Мэлоуну показалось, что он уловил в голосе монсеньора едва заметное напряжение.

— Мы сделали все возможное, чтобы об этом не узнали газетчики. Пока об этом знают лишь несколько человек.

— Как самочувствие молодой женщины?

— Неплохо. Хотя все это произошло в трудное для нее время.

— А в чем дело?

— Она хотела уехать из Нью-Йорка. Ей пообещали работу в коктейль-баре в отеле Лас-Вегаса, но в последний момент отказали. Она расстроилась, а тут еще эта неприятность свалилась.

— Может быть, мы сумеем воздать ей за доброту. Как, вы сказали, ее имя?

— Гарольд.

Слышно было, как у монсеньора перехватило дыхание. Последовало напряженное молчание. Мэлоун ждал, давая собеседнику время опомниться. Потом произнес:

— Он трансвестит, работает под именем Мэри Коллинз.

Монсеньор сердито задышал.

— Я договорюсь с похоронным бюро Шихана, чтобы они забрали тело отца Гэвина. И пошлю человека за его личными вещами. Хотел бы поблагодарить вас за чуткость, проявленную в этом деле.

— Рад помочь, монсеньор.

— Дама будет упомянута в служебном рапорте? — Напряжение в голосе архиепископа нарастало.

Мэлоун помолчал, прежде чем ответить. Ему хотелось, чтобы монсеньор почувствовал, что теперь в долгу перед ним.

— Дама? Какая дама, монсеньор? Отец Гэвин умер на улице естественной смертью. Он был совершенно один.

Шел второй час, а Эпштейн все не звонил. Мэлоун сражался с накопившимися на столе бумагами. И вдруг в голову пришла мысль: а что, если смерть Гэвина не была естественной? Схватив трубку, он набрал номер Эпштейна и скоро услышал ответ:

— Чистейшей воды сердечный приступ.

— Спасибо, Сол.

— Всегда к твоим услугам. Извини, я сейчас занят — режу селезенку.

И Эпштейн повесил трубку.

Мэлоуну надо было позвонить еще в одно место. Он набрал номер Эрики Соммерс. Услышав в трубке ее веселый голос, улыбнулся и сказал:

— Спасибо за прошлую ночь. Ты была потрясающе хороша.

— Жаль, что я не смогла остаться. Сегодня у меня много работы, и я знала, что ты не отпустишь меня до обеда.

Он рассмеялся.

— Жалуешься?

— Наоборот.

— Как насчет сегодняшнего вечера?

— Извини, но сегодня я занята.

— Чем?

Молчание. Потом:

— Дэниел? Я тебя ни о чем не спрашиваю и не жду вопросов от тебя. Кстати, это твое правило.
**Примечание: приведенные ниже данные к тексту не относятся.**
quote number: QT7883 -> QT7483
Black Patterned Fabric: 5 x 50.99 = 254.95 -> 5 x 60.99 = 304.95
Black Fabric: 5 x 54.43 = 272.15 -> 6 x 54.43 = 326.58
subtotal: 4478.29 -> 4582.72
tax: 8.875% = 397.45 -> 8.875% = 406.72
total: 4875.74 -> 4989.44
— Я позвоню тебе через день-два.

— Это будет замечательно.

Мэлоун вернулся к бумагам. Перед ним лежала папка, на которой было напечатано: «Энтони Сардильо. М/В/33. Убит выстрелом из ружья 12 февраля 1938 года». Сделанный полицией снимок Сардильо, лежащего на мокрой от дождя мостовой, был приколот к делу. Большая часть головы снесена выстрелом.
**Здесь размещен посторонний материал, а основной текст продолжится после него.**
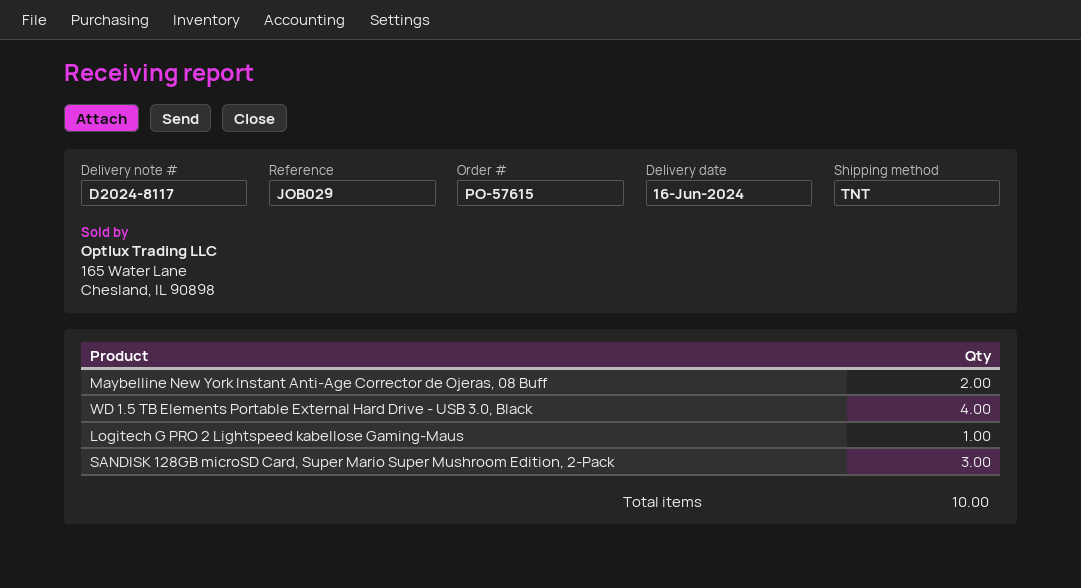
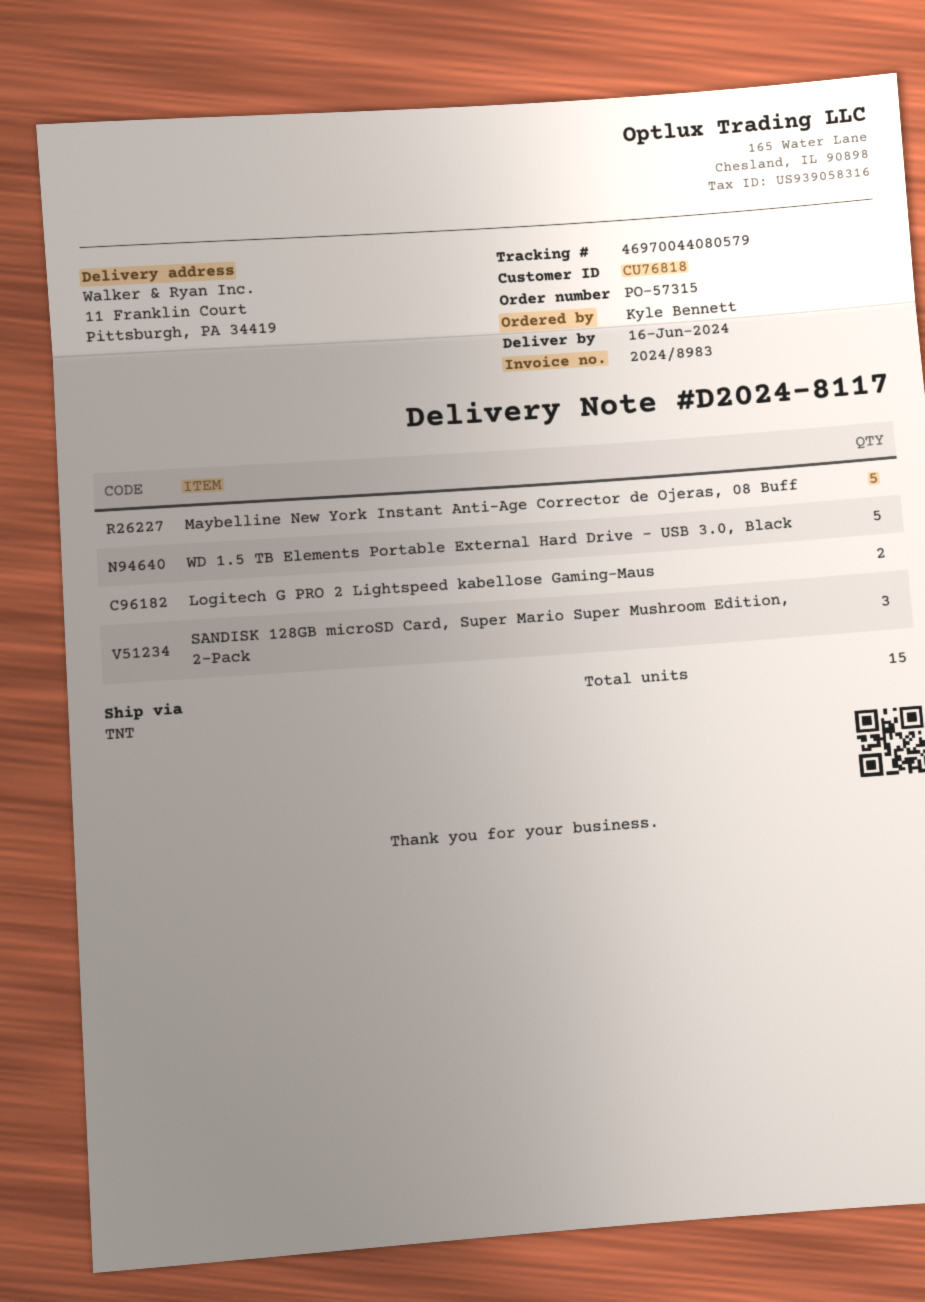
order number: PO-57615 -> PO-57315
Maybelline New York Instant Anti-Age Corrector de Ojeras, 08 Buff: 2 -> 5
WD 1.5 TB Elements Portable External Hard Drive - USB 3.0, Black: 4 -> 5
Logitech G PRO 2 Lightspeed kabellose Gaming-Maus: 1 -> 2
total quantity: 10 -> 15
Мэлоун любил разглядывать старые фотографии. Детективы на них все как один смахивали на мистера Магу: в соломенных шляпах, с дешевыми сигарами в зубах.
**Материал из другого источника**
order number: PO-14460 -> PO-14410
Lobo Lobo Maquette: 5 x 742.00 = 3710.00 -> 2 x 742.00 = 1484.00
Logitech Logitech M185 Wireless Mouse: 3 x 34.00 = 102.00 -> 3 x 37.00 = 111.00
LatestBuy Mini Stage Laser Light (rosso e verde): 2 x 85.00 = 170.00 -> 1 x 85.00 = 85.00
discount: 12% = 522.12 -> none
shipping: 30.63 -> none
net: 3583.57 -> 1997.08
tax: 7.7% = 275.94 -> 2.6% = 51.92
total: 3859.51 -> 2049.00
Полугодовая «пятерка» — форма ДД-5 «О дополнительных расследованиях по нераскрытым преступлениям», рабочая форма следственного отдела, — лежала поверх целой груды «пятерок», накопившихся за сорок лет.

Не доведенные до конца дела об убийствах не подлежали закрытию; правила ведомства требовали, чтобы детектив, на котором висит дело об убийстве Сардильо, время от времени представлял такие «пятерки». В этот раз, как всегда, детективу нечего было добавить к делу Сардильо. Мэлоун знал дело наизусть, как и все дела о нераскрытых убийствах. Он еще раз просмотрел «пятерку», подписал ее и бросил распухший том в проволочную корзину для документов.